- The task: After locating "[58,601,107,611] 90.63%. ->" in the listing below, copy that line and each one after it exactly, ending with the line that has "[136,708,531,721] [43,730,532,743] [43,752,531,765]".

- Input data:
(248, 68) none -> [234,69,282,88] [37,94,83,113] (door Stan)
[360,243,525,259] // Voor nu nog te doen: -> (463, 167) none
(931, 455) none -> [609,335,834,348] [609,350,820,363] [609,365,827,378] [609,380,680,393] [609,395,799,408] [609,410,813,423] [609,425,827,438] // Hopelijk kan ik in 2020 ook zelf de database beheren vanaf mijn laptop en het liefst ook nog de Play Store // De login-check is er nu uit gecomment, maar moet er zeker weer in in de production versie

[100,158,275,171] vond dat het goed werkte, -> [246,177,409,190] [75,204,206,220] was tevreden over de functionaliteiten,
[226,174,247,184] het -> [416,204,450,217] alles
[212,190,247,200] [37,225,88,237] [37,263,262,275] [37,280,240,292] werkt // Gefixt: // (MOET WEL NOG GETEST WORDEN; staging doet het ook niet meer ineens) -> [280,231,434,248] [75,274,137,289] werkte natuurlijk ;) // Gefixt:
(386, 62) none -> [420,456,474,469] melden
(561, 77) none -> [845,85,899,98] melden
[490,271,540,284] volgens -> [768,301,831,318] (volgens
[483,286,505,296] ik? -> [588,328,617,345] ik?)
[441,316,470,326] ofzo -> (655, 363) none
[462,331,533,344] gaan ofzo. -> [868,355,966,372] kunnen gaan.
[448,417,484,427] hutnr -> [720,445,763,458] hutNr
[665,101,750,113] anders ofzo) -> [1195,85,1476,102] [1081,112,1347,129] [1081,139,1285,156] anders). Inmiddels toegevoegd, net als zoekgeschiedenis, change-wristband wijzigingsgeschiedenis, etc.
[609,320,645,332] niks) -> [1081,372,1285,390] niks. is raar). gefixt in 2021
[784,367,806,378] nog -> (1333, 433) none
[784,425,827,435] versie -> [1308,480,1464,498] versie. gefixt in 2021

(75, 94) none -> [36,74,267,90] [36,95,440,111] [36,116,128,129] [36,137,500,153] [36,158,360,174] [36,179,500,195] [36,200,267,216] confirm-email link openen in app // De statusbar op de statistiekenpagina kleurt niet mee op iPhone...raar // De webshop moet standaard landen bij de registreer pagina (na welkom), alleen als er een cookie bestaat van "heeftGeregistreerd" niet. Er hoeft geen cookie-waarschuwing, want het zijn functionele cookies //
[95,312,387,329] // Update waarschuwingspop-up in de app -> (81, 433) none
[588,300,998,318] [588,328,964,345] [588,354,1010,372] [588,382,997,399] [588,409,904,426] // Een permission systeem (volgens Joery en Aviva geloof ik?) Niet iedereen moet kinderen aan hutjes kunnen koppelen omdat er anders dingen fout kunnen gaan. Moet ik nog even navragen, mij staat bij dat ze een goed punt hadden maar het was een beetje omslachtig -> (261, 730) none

--

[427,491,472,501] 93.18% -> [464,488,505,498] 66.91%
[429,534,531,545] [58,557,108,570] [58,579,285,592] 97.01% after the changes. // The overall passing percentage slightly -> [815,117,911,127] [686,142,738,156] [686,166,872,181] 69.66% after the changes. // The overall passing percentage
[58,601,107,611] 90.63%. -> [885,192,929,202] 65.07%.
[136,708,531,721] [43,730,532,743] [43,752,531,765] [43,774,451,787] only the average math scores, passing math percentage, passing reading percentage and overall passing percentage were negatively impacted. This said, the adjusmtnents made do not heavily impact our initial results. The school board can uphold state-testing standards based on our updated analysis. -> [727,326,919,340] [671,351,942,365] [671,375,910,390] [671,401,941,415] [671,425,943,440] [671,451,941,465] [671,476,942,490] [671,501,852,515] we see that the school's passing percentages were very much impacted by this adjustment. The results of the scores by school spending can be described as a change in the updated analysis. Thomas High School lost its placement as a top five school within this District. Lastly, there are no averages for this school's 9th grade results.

- Answer space:
[58,601,107,611] 90.63%. -> [885,192,929,202] 65.07%.
[136,708,531,721] [43,730,532,743] [43,752,531,765] [43,774,451,787] only the average math scores, passing math percentage, passing reading percentage and overall passing percentage were negatively impacted. This said, the adjusmtnents made do not heavily impact our initial results. The school board can uphold state-testing standards based on our updated analysis. -> [727,326,919,340] [671,351,942,365] [671,375,910,390] [671,401,941,415] [671,425,943,440] [671,451,941,465] [671,476,942,490] [671,501,852,515] we see that the school's passing percentages were very much impacted by this adjustment. The results of the scores by school spending can be described as a change in the updated analysis. Thomas High School lost its placement as a top five school within this District. Lastly, there are no averages for this school's 9th grade results.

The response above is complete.